Products containing this ingredient
Frequently asked questions
Is vardenafil more selective than sildenafil? ▾
In laboratory studies vardenafil shows higher PDE5 selectivity over related enzymes (PDE6, PDE11) than sildenafil. The clinical relevance of this difference is debated: vardenafil and sildenafil produce comparable rates of erectile response in head-to-head trials, although some patients report fewer visual side effects with vardenafil. According to comparative reviews, the choice between the two often comes down to individual response and tolerability rather than measured selectivity.
How is vardenafil different from tadalafil? ▾
Vardenafil and tadalafil are both PDE5 inhibitors but have very different pharmacokinetics. Vardenafil's half-life is 4 to 5 hours, supporting an effect window of up to four hours, similar to sildenafil. Tadalafil's half-life is approximately 17.5 hours, with an effect window of up to 36 hours. Tadalafil also has approved indications beyond ED (BPH, pulmonary arterial hypertension), while vardenafil is approved only for ED.
What dose of vardenafil should I start with? ▾
According to the prescribing information, the typical adult starting dose is 10mg taken approximately one hour before sexual activity. Depending on tolerability and response, the dose may be reduced to 5mg or increased to 20mg by the prescribing physician. The maximum dosing frequency is one tablet per 24 hours. A 2.5mg starting dose may be used in elderly patients or those taking interacting medications.

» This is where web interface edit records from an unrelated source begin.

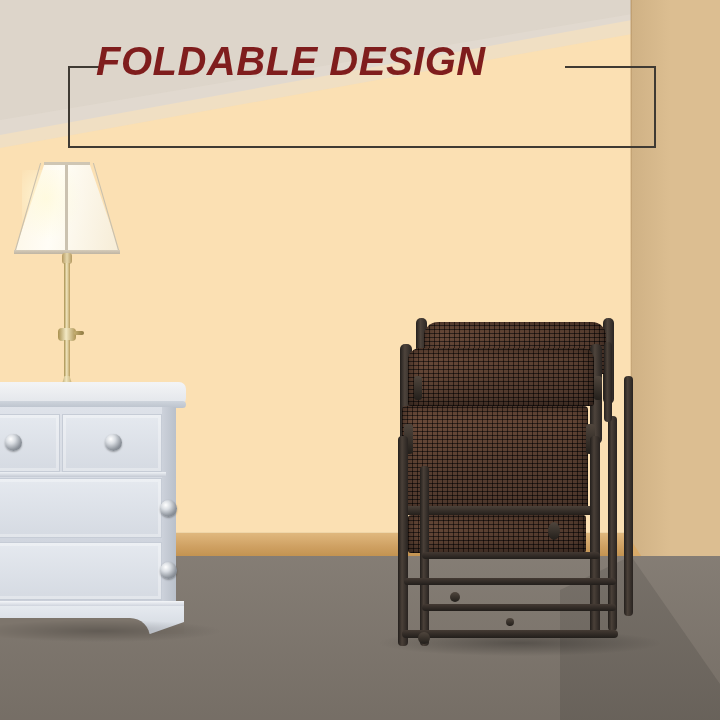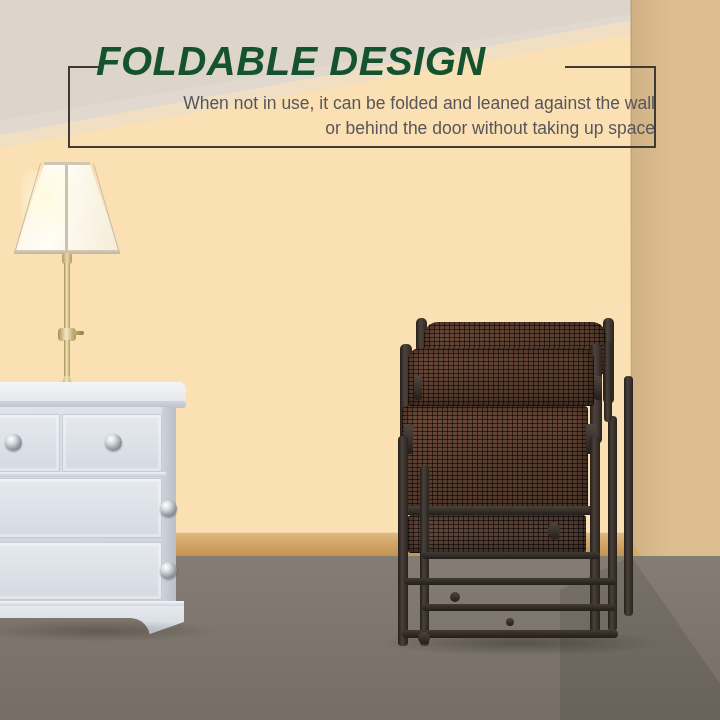--- a/index.html
+++ b/index.html
@@ -55,7 +55,7 @@
   .headline{
     position:absolute;left:96px;top:40px;width:380px;
     font-size:40px;font-weight:bold;font-style:italic;letter-spacing:.5px;
-    color:#14532d;line-height:1.05;white-space:nowrap;
+    color:#7f1d1d;line-height:1.05;white-space:nowrap;
   }
   .subtitle{
     position:absolute;left:110px;top:91px;width:545px;

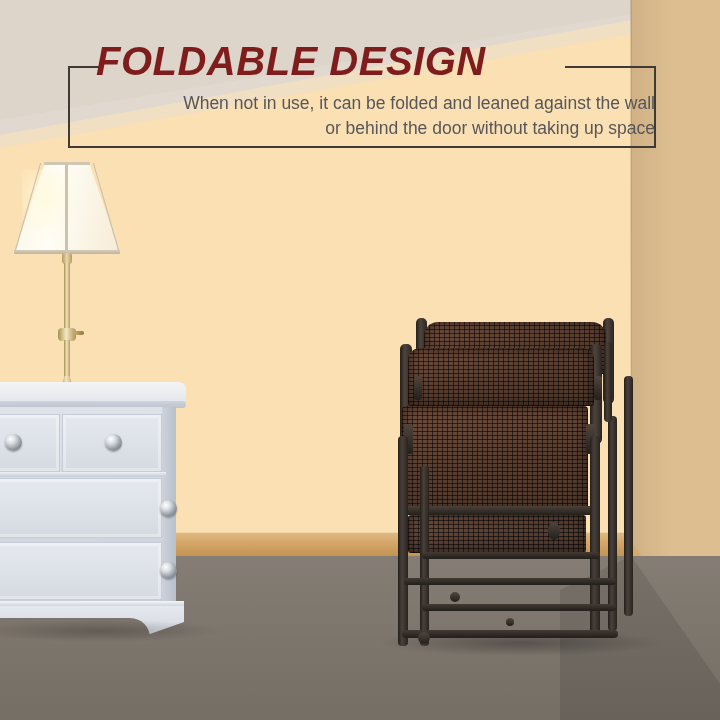--- a/index.html
+++ b/index.html
@@ -300,10 +300,6 @@
 
   <div class="headline">FOLDABLE DESIGN</div>
 
-  <div class="subtitle">
-    <div>When not in use, it can be folded and leaned against the wall</div>
-    <div>or behind the door without taking up space</div>
-  </div>
 
 </div>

Does food affect vardenafil absorption? ▾
Yes, somewhat. A high-fat meal can delay onset of action by approximately one hour and slightly reduce peak plasma concentrations. According to the prescribing information, vardenafil is best taken on an empty stomach or after a light meal when a predictable onset is needed. Alcohol in moderate amounts is unlikely to alter the pharmacokinetics, but heavy intake may impair erectile response on its own.
What are the main contraindications for vardenafil? ▾
The most important contraindication is concurrent use of organic nitrates or guanylate cyclase stimulators, which can cause severe hypotension. Vardenafil is also contraindicated in patients with congenital long-QT syndrome and should be used with caution alongside class IA or III antiarrhythmics, due to the molecule's QT-prolonging effect. Severe hepatic impairment, recent stroke or heart attack, low blood pressure, severe cardiovascular disease and known hypersensitivity also require caution.
The information on this website is provided for reference and educational purposes only. It does not replace consultation with a qualified healthcare professional.